Без устали трещали барабаны. Пленных разделили на две группы. Тех, что были помоложе и годились для продажи, солдаты сковывали друг с другом человек по десять и уводили, нещадно молотя палками по чему ни попадя. Оставшиеся — все как один старики с длинными седыми бородами — по знаку палача легли на землю лицом кверху. Подручные быстро связывали им руки и ноги. Палач становился каждому коленом на грудь, делал два быстрых движения, а потом вытирал окровавленный нож о белую бороду ослепленного старца. Освобожденные от пут, они вставали ощупью, помогая себе руками... некоторые сталкивались, стукались головами, многие снова падали, издавая глухие стоны.

Когда все кончилось, толпа зрителей забурлила, спеша вернуться к своим торговым занятиям, и мальчишки едва вырвались из ее тесных и пахучих объятий.

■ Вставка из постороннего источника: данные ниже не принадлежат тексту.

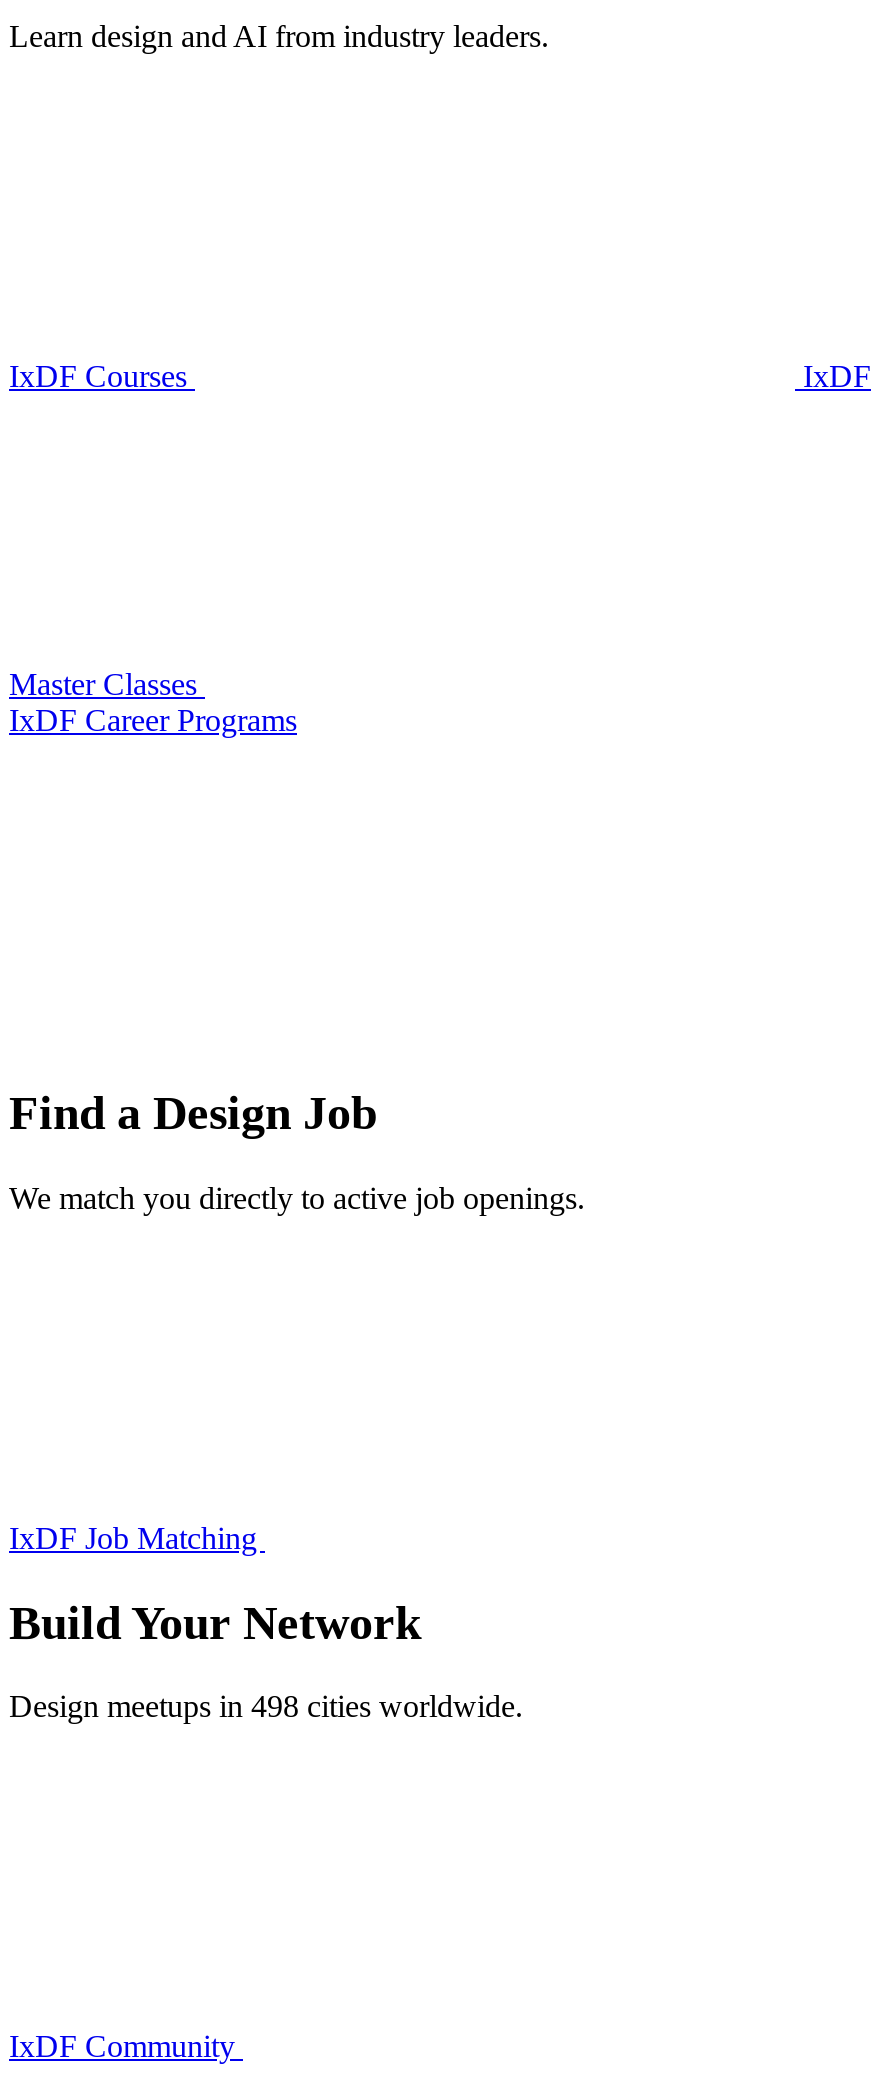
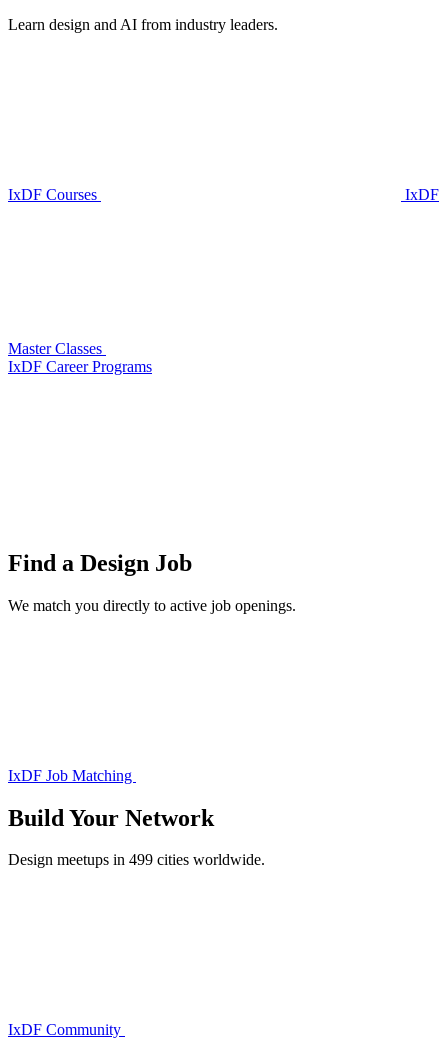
- Design meetups in 498 cities worldwide.
+ Design meetups in 499 cities worldwide.
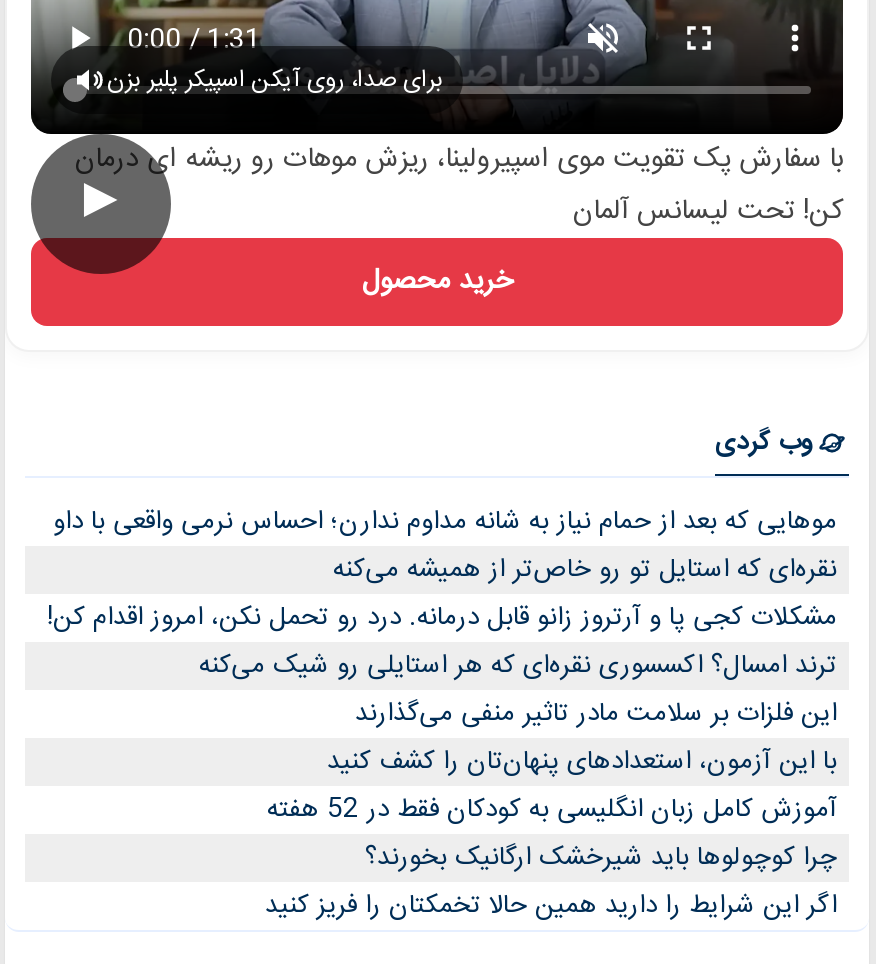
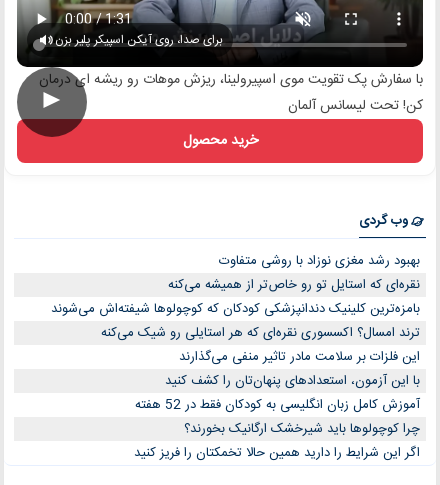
- موهایی که بعد از حمام نیاز به شانه مداوم ندارن؛ احساس نرمی واقعی با داو
+ بهبود رشد مغزی نوزاد با روشی متفاوت

- مشکلات کجی پا و آرتروز زانو قابل درمانه. درد رو تحمل نکن، امروز اقدام کن!
+ بامزه‌ترین کلینیک دندانپزشکی کودکان که کوچولوها شیفته‌اش می‌شوند
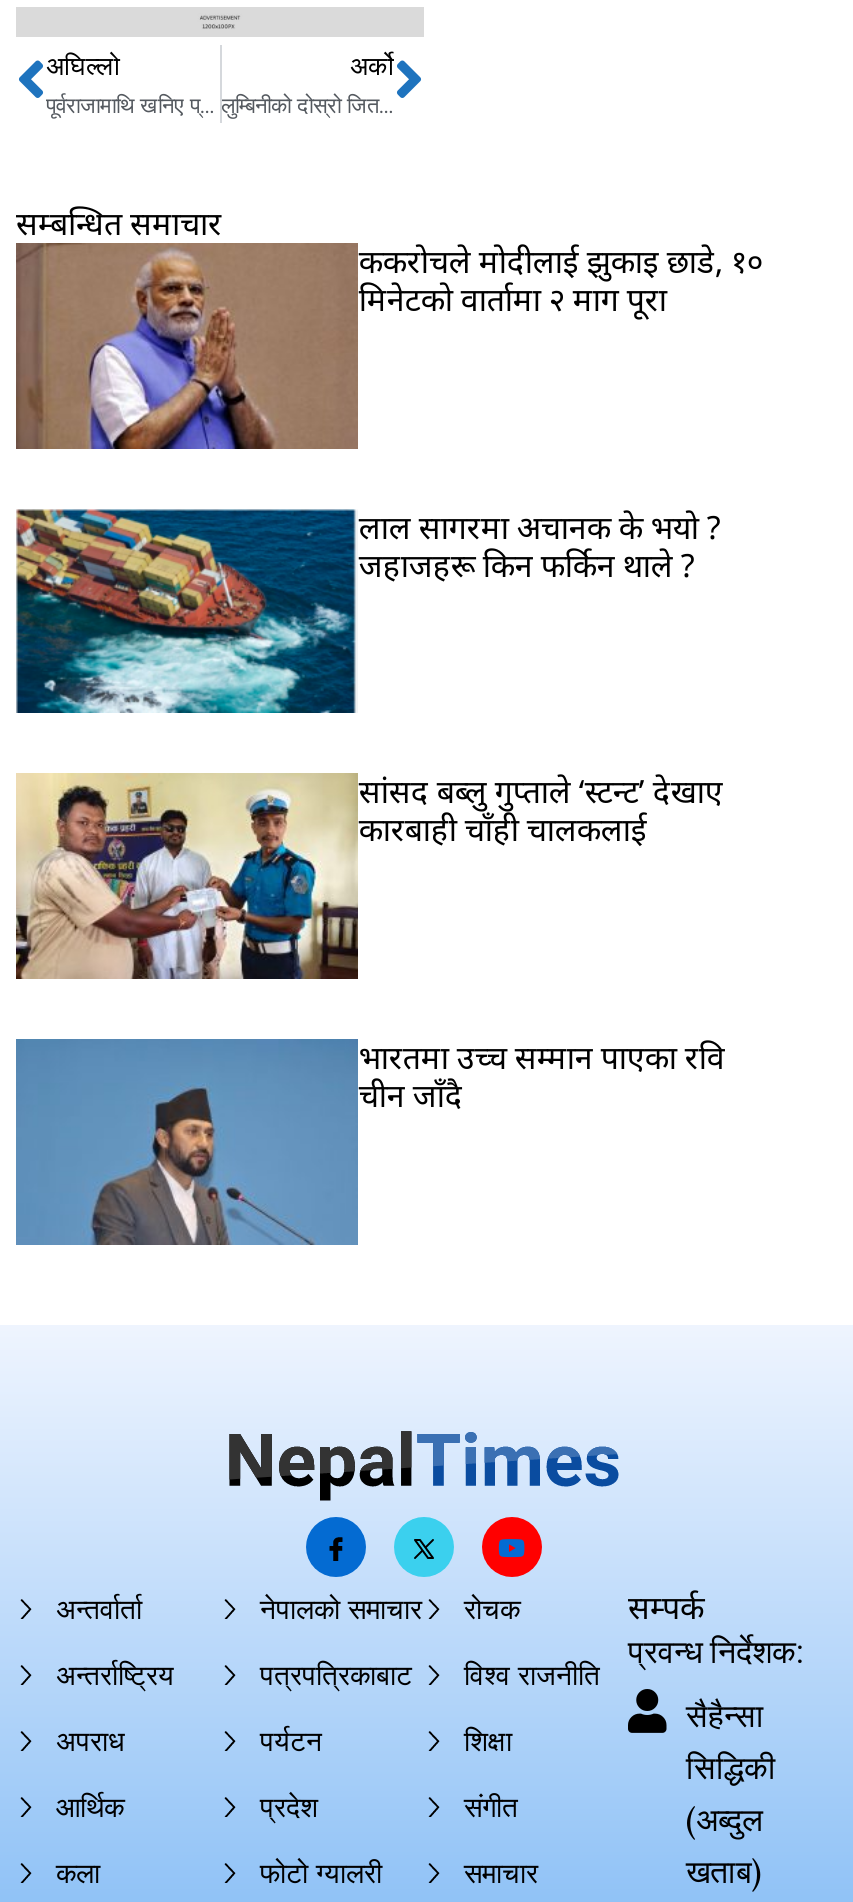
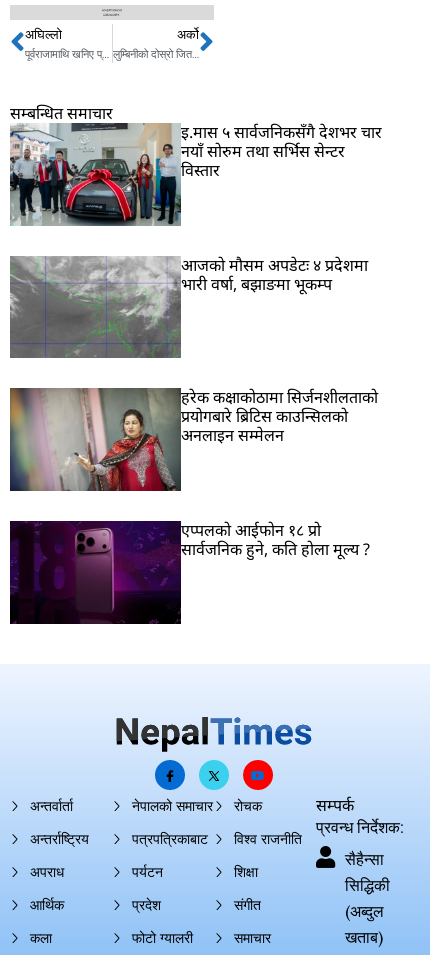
- [image]
- ककरोचले मोदीलाई झुकाइ छाडे, १०
- मिनेटको वार्तामा २ माग पूरा
+ [image]
+ इ.मास ५ सार्वजनिकसँगै देशभर चार
+ नयाँ सोरुम तथा सर्भिस सेन्टर
+ विस्तार

- [image]
- लाल सागरमा अचानक के भयो ?
- जहाजहरू किन फर्किन थाले ?
+ [image]
+ आजको मौसम अपडेटः ४ प्रदेशमा
+ भारी वर्षा, बझाङमा भूकम्प

- [image]
- सांसद बब्लु गुप्ताले ‘स्टन्ट’ देखाए
- कारबाही चाँही चालकलाई
+ [image]
+ हरेक कक्षाकोठामा सिर्जनशीलताको
+ प्रयोगबारे ब्रिटिस काउन्सिलको
+ अनलाइन सम्मेलन

- [image]
- भारतमा उच्च सम्मान पाएका रवि
- चीन जाँदै
+ [image]
+ एप्पलको आईफोन १८ प्रो
+ सार्वजनिक हुने, कति होला मूल्य ?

Самад ликовал, перекрикивал дикий гвалт торжища, снова и снова расписывая подробности казни, — хотя Шеравкан и сам все отлично видел, и его еще мутило от увиденного. Отец Самада был в числе того самого отряда конной гвардии, что захватил и пригнал пленных. Самад восторженно толковал, что завтра отличившимся воинам будут раздавать наградные одежды — шелковые чапаны ярких расцветок с большими цветами, вышитыми золотом; и что эти почетные чапаны, которые герои похода получат из рук начальника кавалерии, кушбеги или даже самого эмира, — Аллах лучше знает! — имеют разное достоинство и бывают четырехглавыми, двенадцатиглавыми, двадцатиглавыми и сорокаглавыми.

“Головы, что ли, какие-то вышиты?” — вяло спросил Шеравкан, который уже не чаял отделаться от своего надоедливого соседа.

“Ты совсем, что ли?! — снова раскричался Самад, хохоча и хлопая себя по коленкам. — Какие вышивки?! Сколько голов из мешка всадник перед чиновником высыпал, такой чапан и получит. Если всего четыре головы — так четырехглавый, простенький, а сорок — ну тогда уж сорокаглавый, самый дорогой. Эх ты, деревенщина!..”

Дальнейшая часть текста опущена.